Abstract

Recent scientific interest in the pathogenesis of rosacea focuses on abnormally high facial skin levels of cathelicidin and the trypsin-like serine protease kallikrein 5 (KLK5) that cleaves the cathelicidin precursor protein into the bioactive fragment LL-37, which exerts crucial proinflammatory, angiogenic and antimicrobial activities. Furthermore, increased expression of toll-like receptor 2 (TLR2) has been identified in rosacea skin supporting the participation of the innate immune system. Notably, TLRs are expressed on sensory neurons and increase neuronal excitability linking TLR signalling to the transmission of neuroinflammatory responses. It is the intention of this viewpoint to present a unifying concept that links all known clinical trigger factors of rosacea such as UV irradiation, heat, skin irritants and special foods to one converging point: enhanced endoplasmic reticulum (ER) stress that activates the unfolded protein response (UPR). ER stress via upregulation of transcription factor ATF4 increases TLR2 expression, resulting in enhanced production of cathelicidin and KLK5 mediating downstream proinflammatory, angiogenic and antimicrobial signalling. The presented concept identifies rosacea trigger factors as environmental stressors that enhance the skin's ER stress response.
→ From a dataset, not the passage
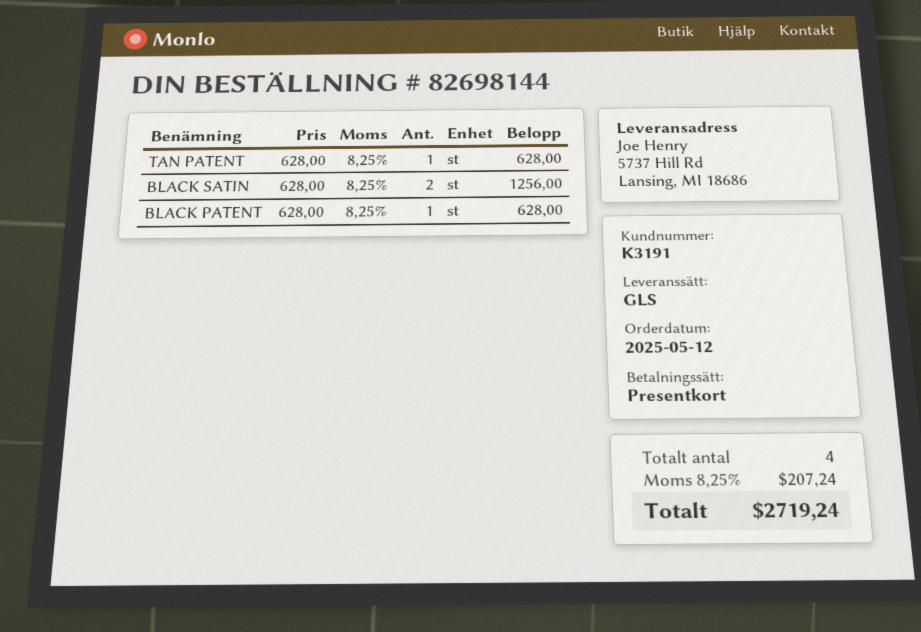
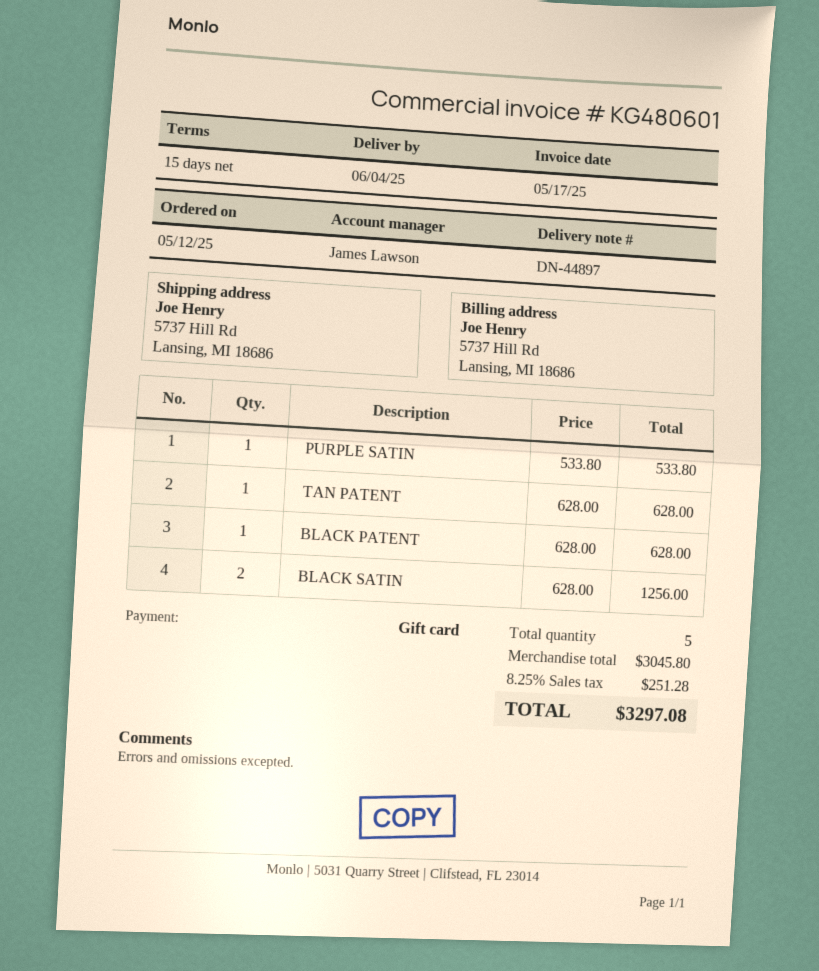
PURPLE SATIN: none -> 1 x 533.80 = 533.80
total quantity: 4 -> 5
tax: 8.25% = 207.24 -> 8.25% = 251.28
total: 2719.24 -> 3297.08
Exaggerated cutaneous ER stress that stimulates the TLR2-driven inflammatory response may involve sebocytes, keratinocytes, monocyte-macrophages and sensory cutaneous neurons. Finally, all antirosacea drugs are proposed to attenuate the ER stress signalling cascade at some point. Overstimulated ER stress signalling may have evolutionarily evolved as a compensatory mechanism to balance impaired vitamin D-driven LL-37-mediated antimicrobial defenses due to lower exposure of UV-B irradiation of the northern Celtic population.